◆ Exercise
Only those lines running from the line that contains "序号 | 使用方 | 合同金额 | 签订时间 | 使用方联系人 | 联系方式" through the end of the material are to be written out, each exactly as shown.

◆ Extracted material

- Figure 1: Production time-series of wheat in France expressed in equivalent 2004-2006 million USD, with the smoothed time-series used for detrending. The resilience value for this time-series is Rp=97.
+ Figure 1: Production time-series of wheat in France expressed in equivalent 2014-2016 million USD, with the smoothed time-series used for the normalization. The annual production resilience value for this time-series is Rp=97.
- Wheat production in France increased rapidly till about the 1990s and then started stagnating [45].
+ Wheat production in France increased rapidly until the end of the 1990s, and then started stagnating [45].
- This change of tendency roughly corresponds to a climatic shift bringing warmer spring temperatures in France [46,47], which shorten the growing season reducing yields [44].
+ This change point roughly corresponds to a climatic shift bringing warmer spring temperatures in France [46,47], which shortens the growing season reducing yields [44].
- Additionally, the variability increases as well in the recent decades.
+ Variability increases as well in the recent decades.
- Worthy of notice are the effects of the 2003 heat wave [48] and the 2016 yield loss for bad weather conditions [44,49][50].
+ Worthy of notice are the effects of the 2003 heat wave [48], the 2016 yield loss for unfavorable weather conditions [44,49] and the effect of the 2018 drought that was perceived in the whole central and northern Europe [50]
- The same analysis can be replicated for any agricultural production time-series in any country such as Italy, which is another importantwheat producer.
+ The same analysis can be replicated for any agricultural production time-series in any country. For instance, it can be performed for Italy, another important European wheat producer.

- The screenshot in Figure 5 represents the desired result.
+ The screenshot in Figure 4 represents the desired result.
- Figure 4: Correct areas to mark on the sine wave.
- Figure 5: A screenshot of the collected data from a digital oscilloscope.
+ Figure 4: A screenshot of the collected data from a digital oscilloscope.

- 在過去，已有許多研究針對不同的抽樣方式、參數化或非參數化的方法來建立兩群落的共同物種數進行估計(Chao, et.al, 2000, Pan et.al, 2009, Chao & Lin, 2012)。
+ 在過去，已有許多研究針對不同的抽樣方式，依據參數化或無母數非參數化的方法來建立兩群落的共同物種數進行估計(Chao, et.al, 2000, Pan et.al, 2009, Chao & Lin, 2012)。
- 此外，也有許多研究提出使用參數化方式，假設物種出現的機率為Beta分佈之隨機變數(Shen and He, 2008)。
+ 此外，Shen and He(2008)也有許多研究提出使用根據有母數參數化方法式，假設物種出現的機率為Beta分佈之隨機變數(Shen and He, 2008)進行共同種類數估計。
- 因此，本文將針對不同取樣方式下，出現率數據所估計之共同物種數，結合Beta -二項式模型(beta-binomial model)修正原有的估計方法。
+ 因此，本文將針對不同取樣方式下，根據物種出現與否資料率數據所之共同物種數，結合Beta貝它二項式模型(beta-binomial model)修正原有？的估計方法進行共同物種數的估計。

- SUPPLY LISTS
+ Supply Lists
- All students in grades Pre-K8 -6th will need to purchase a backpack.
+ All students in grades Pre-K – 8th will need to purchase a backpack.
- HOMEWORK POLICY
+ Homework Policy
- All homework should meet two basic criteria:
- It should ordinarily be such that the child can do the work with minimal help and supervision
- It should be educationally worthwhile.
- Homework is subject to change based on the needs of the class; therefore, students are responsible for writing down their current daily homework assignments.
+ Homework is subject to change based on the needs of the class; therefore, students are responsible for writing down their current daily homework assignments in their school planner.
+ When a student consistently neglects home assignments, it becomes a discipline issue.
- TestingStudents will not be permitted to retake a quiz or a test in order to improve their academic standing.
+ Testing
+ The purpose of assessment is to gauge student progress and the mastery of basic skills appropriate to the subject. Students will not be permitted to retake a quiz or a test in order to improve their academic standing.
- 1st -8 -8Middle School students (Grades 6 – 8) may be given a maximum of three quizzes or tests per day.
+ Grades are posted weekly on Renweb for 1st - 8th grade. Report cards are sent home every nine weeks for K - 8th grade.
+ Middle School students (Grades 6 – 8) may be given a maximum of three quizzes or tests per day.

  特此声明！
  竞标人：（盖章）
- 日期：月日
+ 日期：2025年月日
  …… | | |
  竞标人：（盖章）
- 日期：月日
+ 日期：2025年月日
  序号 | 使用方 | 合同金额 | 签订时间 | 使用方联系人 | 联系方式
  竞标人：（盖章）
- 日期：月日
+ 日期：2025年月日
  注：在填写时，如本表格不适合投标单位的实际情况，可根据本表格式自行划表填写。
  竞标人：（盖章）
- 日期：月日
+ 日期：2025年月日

◆ Result of this task
  序号 | 使用方 | 合同金额 | 签订时间 | 使用方联系人 | 联系方式
  竞标人：（盖章）
- 日期：月日
+ 日期：2025年月日
  注：在填写时，如本表格不适合投标单位的实际情况，可根据本表格式自行划表填写。
  竞标人：（盖章）
- 日期：月日
+ 日期：2025年月日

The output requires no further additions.